Given these entries, repeat exactly the lines starting with the one that has "assigned schools are" and going on through the one that has "font-weight: bold ->", both included, but none of the pictures.

EXTRACTED INFORMATION:
■ ■ ■ ■ ■ ■ ■

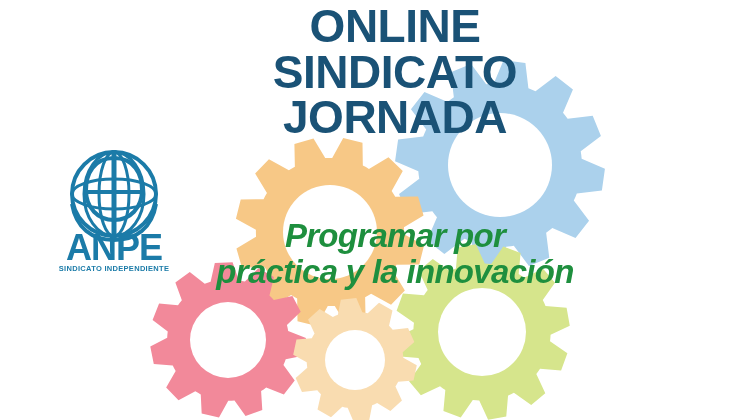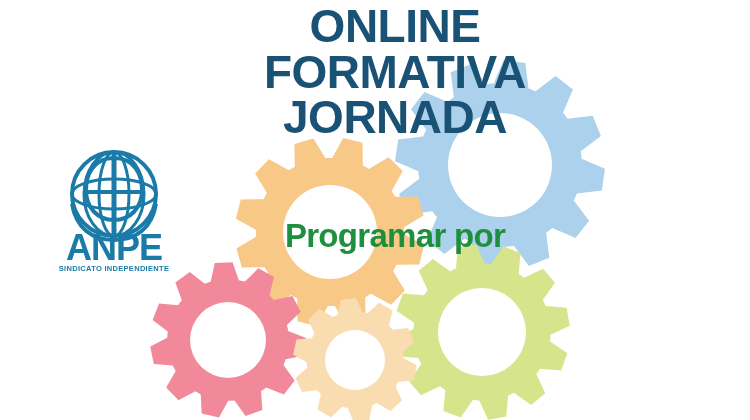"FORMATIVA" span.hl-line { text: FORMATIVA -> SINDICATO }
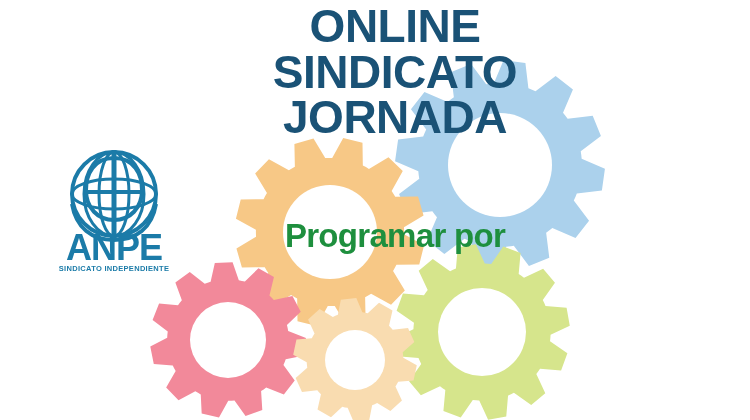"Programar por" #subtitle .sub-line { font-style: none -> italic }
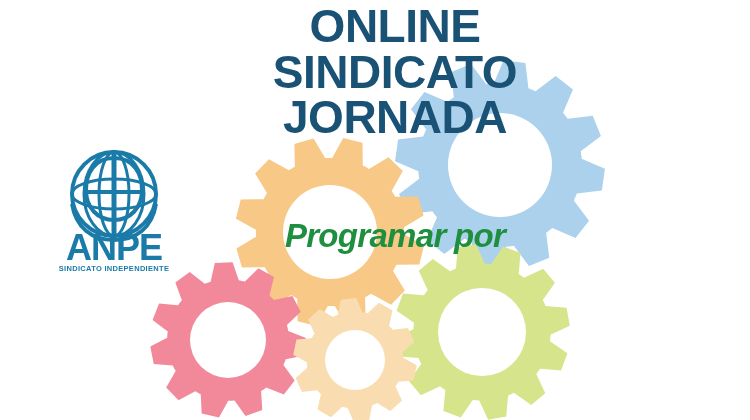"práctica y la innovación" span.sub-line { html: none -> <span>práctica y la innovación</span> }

■ ■ ■ ■ ■ ■ ■

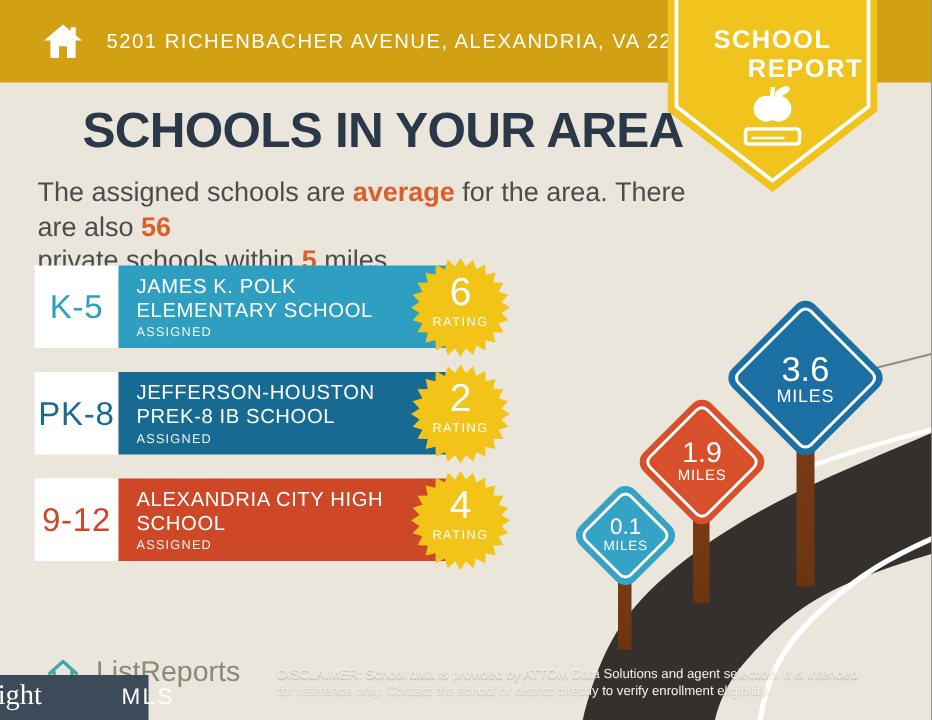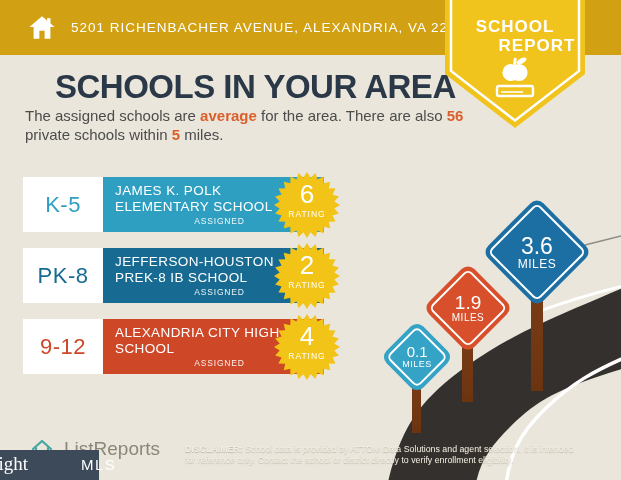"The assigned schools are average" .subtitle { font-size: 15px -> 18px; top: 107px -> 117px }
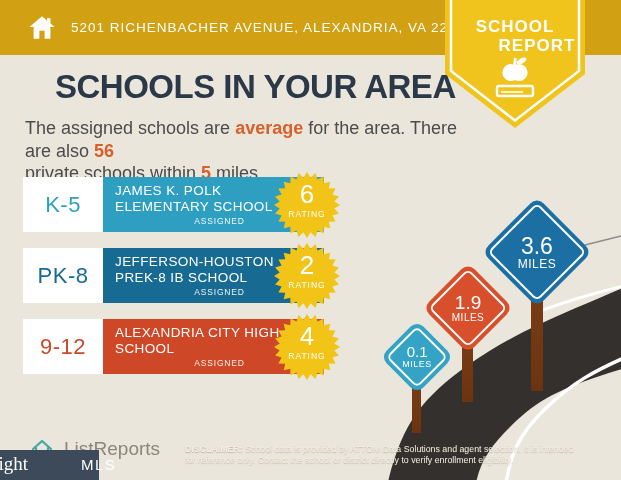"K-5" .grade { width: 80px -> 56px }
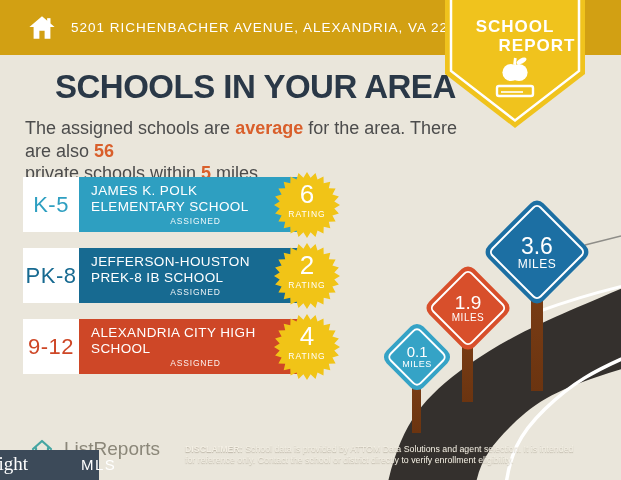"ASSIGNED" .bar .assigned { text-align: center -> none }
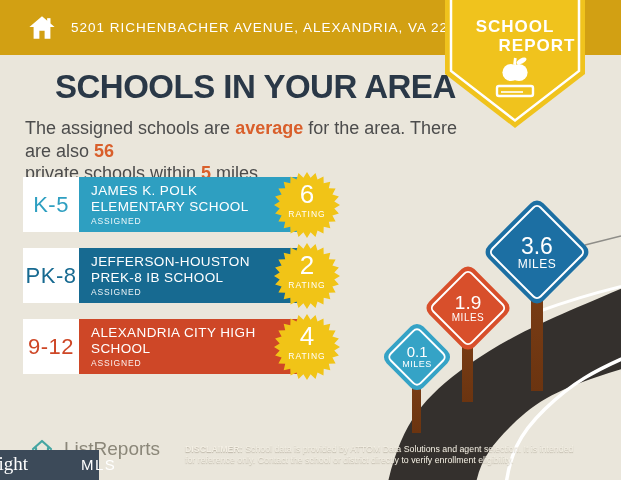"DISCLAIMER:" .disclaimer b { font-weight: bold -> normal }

■ ■ ■ ■ ■ ■ ■

PROBLEM SOLUTION:
"The assigned schools are average" .subtitle { font-size: 15px -> 18px; top: 107px -> 117px }
"K-5" .grade { width: 80px -> 56px }
"ASSIGNED" .bar .assigned { text-align: center -> none }
"DISCLAIMER:" .disclaimer b { font-weight: bold -> normal }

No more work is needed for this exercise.